#### What you are asked to do
List every line below containing "shipping".

+++

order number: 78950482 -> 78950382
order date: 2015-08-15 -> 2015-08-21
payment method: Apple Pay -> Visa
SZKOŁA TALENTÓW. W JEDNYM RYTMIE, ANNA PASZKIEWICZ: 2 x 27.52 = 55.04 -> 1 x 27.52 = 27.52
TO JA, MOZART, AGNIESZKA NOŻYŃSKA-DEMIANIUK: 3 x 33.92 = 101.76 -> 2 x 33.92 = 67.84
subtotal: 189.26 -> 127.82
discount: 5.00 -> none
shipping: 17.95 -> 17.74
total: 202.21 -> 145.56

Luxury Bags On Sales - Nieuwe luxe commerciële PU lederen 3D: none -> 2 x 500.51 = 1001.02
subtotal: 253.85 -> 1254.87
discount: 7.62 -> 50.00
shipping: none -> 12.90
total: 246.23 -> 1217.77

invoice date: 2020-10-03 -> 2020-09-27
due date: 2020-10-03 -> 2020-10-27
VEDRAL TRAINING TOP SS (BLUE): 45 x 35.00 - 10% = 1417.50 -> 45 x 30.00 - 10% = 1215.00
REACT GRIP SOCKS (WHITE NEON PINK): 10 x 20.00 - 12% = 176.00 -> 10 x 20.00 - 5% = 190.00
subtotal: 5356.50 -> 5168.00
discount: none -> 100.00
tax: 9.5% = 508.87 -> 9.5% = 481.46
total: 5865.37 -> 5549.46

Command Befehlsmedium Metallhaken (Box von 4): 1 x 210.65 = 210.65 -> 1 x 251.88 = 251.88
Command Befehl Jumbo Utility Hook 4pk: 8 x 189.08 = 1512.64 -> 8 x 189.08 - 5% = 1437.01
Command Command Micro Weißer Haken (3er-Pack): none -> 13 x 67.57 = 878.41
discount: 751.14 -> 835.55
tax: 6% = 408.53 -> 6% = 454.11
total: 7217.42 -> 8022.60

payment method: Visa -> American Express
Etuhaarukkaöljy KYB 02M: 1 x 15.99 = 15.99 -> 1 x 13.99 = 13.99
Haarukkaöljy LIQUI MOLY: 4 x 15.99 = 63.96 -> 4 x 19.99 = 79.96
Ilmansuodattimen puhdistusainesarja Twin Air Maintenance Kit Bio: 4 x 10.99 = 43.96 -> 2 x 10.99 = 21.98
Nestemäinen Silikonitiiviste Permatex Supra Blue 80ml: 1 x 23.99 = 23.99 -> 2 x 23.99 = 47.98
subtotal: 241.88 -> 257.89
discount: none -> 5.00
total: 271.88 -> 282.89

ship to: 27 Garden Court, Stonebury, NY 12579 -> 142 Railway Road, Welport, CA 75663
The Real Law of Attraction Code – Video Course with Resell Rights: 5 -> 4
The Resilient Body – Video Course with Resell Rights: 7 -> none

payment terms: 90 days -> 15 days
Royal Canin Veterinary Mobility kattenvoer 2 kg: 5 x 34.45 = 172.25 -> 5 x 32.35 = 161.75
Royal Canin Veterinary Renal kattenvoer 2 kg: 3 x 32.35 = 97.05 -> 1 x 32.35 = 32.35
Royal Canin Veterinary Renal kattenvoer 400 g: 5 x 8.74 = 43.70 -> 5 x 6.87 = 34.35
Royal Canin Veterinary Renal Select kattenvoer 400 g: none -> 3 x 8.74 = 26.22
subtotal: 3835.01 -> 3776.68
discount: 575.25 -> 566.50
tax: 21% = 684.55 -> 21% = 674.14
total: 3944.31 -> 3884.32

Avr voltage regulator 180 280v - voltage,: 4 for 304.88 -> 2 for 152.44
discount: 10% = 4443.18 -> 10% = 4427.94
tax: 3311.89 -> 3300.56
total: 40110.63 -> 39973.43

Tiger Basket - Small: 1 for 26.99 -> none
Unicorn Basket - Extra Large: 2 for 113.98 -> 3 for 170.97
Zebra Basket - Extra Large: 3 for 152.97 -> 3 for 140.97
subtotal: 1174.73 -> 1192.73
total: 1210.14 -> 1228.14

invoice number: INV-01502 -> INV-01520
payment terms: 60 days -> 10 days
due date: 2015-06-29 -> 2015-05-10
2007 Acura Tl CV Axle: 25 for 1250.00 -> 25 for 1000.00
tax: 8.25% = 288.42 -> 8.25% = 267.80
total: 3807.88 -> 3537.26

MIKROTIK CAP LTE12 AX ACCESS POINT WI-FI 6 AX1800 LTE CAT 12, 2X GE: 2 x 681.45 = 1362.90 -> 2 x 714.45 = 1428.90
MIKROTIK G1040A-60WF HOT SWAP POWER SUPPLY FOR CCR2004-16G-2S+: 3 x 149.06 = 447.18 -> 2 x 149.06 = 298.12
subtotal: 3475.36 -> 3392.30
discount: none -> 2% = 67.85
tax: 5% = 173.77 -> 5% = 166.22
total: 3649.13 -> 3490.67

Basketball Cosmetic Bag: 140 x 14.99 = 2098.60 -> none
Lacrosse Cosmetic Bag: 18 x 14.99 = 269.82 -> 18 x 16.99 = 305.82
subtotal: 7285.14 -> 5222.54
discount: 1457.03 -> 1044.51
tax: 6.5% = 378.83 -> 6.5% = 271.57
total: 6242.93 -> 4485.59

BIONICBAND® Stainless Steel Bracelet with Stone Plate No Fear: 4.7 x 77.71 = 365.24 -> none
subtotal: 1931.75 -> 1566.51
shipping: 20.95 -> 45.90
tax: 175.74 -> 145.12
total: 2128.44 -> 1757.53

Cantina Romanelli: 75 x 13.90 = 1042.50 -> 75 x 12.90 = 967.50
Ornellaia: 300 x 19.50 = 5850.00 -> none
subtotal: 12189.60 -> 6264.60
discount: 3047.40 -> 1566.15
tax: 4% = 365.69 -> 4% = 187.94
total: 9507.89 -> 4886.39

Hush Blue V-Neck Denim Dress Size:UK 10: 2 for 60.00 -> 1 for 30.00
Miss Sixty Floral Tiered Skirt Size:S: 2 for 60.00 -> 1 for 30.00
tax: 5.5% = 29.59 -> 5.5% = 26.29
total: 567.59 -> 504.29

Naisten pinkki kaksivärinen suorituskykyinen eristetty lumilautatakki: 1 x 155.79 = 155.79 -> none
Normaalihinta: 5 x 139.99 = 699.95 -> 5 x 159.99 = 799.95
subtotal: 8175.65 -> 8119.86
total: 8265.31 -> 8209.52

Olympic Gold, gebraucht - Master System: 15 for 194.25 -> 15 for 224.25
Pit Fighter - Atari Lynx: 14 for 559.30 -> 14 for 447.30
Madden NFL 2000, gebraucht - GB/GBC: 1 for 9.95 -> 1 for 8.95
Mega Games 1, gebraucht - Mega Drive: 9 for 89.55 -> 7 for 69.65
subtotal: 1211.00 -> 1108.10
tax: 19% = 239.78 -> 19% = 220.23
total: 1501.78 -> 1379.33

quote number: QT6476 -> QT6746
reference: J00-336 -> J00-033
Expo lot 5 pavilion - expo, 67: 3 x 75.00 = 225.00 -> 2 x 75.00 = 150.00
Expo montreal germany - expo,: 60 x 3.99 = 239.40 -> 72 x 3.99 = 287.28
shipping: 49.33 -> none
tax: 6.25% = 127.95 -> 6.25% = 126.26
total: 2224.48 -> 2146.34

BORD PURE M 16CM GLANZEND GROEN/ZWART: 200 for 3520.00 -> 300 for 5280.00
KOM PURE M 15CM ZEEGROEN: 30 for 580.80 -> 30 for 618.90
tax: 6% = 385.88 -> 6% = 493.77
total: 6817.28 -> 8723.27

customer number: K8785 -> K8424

+++

#### Written answer
shipping: 17.95 -> 17.74
shipping: none -> 12.90
shipping: 20.95 -> 45.90
shipping: 49.33 -> none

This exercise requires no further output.